By Keith L. Alexander and V. Dion Haynes
Washington Post Staff Writers
Sunday, June 8, 2008
D.C. police began checking drivers' IDs last night in a neighborhood that has been plagued by homicide, and although the policy found critics, among them at least one motorist, a police official said it went well.
"We did not hear any gunfire," said Assistant Police Chief Diane Groomes, expressing her belief that the program had satisfied one of its main goals: curbing the spate of shootings that has been troubling the Trinidad neighborhood and much of the surrounding Northeast Washington area.
Seeming less impressed by the procedure, Herbert Temoney, 50, a neighborhood resident, said police had been cordial when they stopped his car at Montello Avenue and Owen Place NE and questioned him.
But he was skeptical, stating that stopping motorists at checkpoints may not be an adequate response to the killings.
"I think it's a bit like closing the door after the horse got out," he said.
Earlier yesterday, before the traffic checks began, many people gathered to complain about the policy, which they said was another example of ineffective over-policing.
"They're out here putting tickets on cars of residents when they should be out here walking around getting to know the neighborhood and learning who lives here and who doesn't," said Diane Kemp, a 16-year resident of the area who was ticketed a few months ago.
"Now we have checkpoints, one more way of hurting those of us who live here."
Representatives of several civil and housing rights organizations protested the plan as they gathered in the 1400 block of Montello Avenue NE. Eleanor Johnson, of the D.C. Coalition for Housing Justice, said the police were "creating a police state."
"Neighborhood Safety Zone" signs were on light poles throughout the area.
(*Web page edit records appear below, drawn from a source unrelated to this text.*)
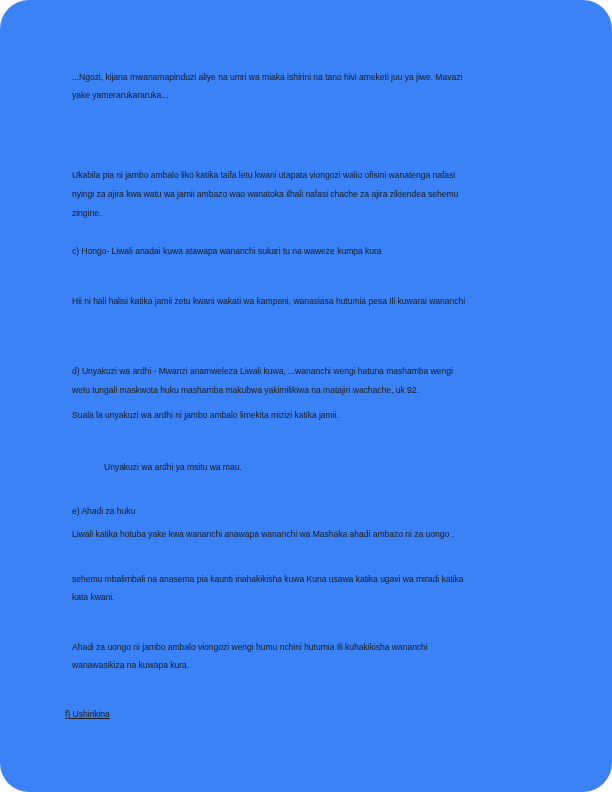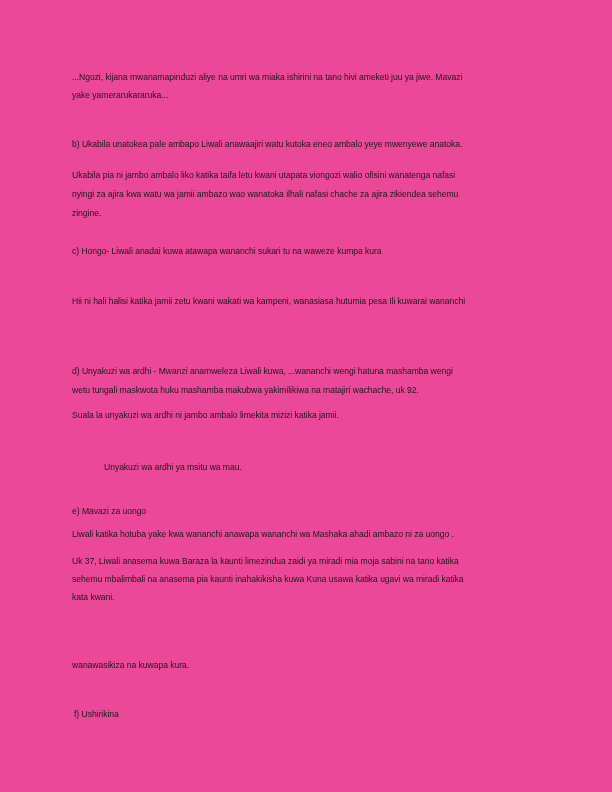--- a/index.html
+++ b/index.html
@@ -15,59 +15,60 @@
       font-family: "Liberation Sans", "DejaVu Sans", sans-serif;
       font-size: 8.6px;
       color: #1a1a1a;
     }
     .page {
       position: absolute;
       left: 0;
       top: 0;
       width: 612px;
       height: 792px;
-      background: #ec4899;
+      background: #3b82f6;
+      border-radius: 29px;
     }
     .line {
       position: absolute;
       left: 72px;
       white-space: nowrap;
       line-height: 11px;
       letter-spacing: -0.05px;
     }
     .indent {
       left: 104px;
     }
     .shift {
-      left: 74px;
+      left: 65px;
+      text-decoration: underline;
     }
   </style>
 </head>
 <body>
 
 <div class="page">
 
   <div class="line" style="top:72px">...Ngozi, kijana mwanamapinduzi aliye na umri wa miaka ishirini na tano hivi ameketi juu ya jiwe. Mavazi</div>
   <div class="line" style="top:90px">yake yamerarukararuka...</div>
 
-  <div class="line" style="top:139px">b) Ukabila unatokea pale ambapo Liwali anawaajiri watu kutoka eneo ambalo yeye mwenyewe anatoka.</div>
   <div class="line" style="top:170px">Ukabila pia ni jambo ambalo liko katika taifa letu kwani utapata viongozi walio ofisini wanatenga nafasi</div>
   <div class="line" style="top:189px">nyingi za ajira kwa watu wa jamii ambazo wao wanatoka ilhali nafasi chache za ajira zikiendea sehemu</div>
   <div class="line" style="top:208px">zingine.</div>
 
   <div class="line" style="top:246px">c) Hongo-  Liwali anadai kuwa atawapa wananchi sukari tu na waweze kumpa kura</div>
   <div class="line" style="top:296px">Hii ni hali halisi katika jamii zetu kwani wakati wa kampeni, wanasiasa hutumia pesa Ili kuwarai wananchi</div>
 
   <div class="line" style="top:366px">d) Unyakuzi wa ardhi  -  Mwanzi anamweleza Liwali kuwa, ...wananchi wengi hatuna mashamba wengi</div>
   <div class="line" style="top:385px">wetu tungali maskwota huku mashamba makubwa yakimilikiwa na matajiri wachache, uk 92.</div>
   <div class="line" style="top:410px">Suala la unyakuzi wa ardhi ni jambo ambalo limekita mizizi katika jamii.</div>
   <div class="line indent" style="top:462px">Unyakuzi wa ardhi ya msitu wa mau.</div>
 
-  <div class="line" style="top:506px">e) Mavazi za uongo</div>
+  <div class="line" style="top:506px">e) Ahadi za huku</div>
   <div class="line" style="top:529px">Liwali katika hotuba yake kwa wananchi anawapa  wananchi wa Mashaka ahadi ambazo ni za uongo .</div>
-  <div class="line" style="top:556px">Uk 37, Liwali anasema kuwa Baraza la kaunti limezindua zaidi ya miradi mia moja sabini na tano katika</div>
   <div class="line" style="top:574px">sehemu mbalimbali na anasema pia kaunti inahakikisha kuwa Kuna usawa katika ugavi wa miradi katika</div>
   <div class="line" style="top:592px">kata kwani.</div>
+  <div class="line" style="top:642px">Ahadi za uongo ni jambo ambalo viongozi wengi humu nchini hutumia Ili kuhakikisha wananchi</div>
   <div class="line" style="top:660px">wanawasikiza na kuwapa kura.</div>
 
   <div class="line shift" style="top:709px">f) Ushirikina</div>
 
 </div>
 
 </body></html>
They warned: "Vehicles entering this area are subject to stop. Operators must provide identification."
About 15 demonstrators decried the checkpoints, saying they violate the residents' rights. "Trinidad, yes; Baghdad, no!" they yelled. "Don't turn Trinidad into Baghdad!"
Mark Thompson, chairman of the District's NAACP Metropolitan Police and Criminal Justice Review Task Force, said residents of the neighborhood should have had an opportunity to weigh in.
"Checkpoints send the wrong message. It says that this area and the residents here are dangerous. And that's not true. The majority of the residents here are law-abiding, hard-working citizens," he said.
Police officials decided to implement the checkpoints in the neighborhood after three people were killed here last weekend. For the next five days, officers will check drivers' identification and ask their purpose for being in the area, accepting such reasons as visits to friends, attending church or seeing a doctor.
Those without such destinations will be turned away, and the uncooperative could be arrested for failing to obey an officer. Police will also search cars if they suspect there are guns or drugs.
Police Chief Cathy L. Lanier, backed by Mayor Adrian M. Fenty (D), announced the checkpoints after increased pressure from residents to stop the violence, they said. But residents who gathered yesterday said they would prefer a steady police presence, as well as education and job-training programs.
Cecilia Matthews, who has lived in the area for five years, pointed to a lack of surveillance cameras and said, "There are other things the city can do than violate the rights of law-abiding citizens," she said.
Some protesters said Trinidad was unfairly targeted because the area is made up mostly of African Americans. "The city wouldn't do this in Georgetown or Capitol Hill," said Ronald Hampton, a retired 22-year D.C. police veteran and head of the National Black Police Association.
Joanne Steinberg of the NAACP's Legal Defense Fund said the group backed the city's fight against legalizing handguns but would "aggressively" watch to see whether the checkpoints violated residents' rights. "We are concerned about the constitutionality and the racial bias of this decision," Steinberg said.
Staff writer Martin Weil contributed to this report.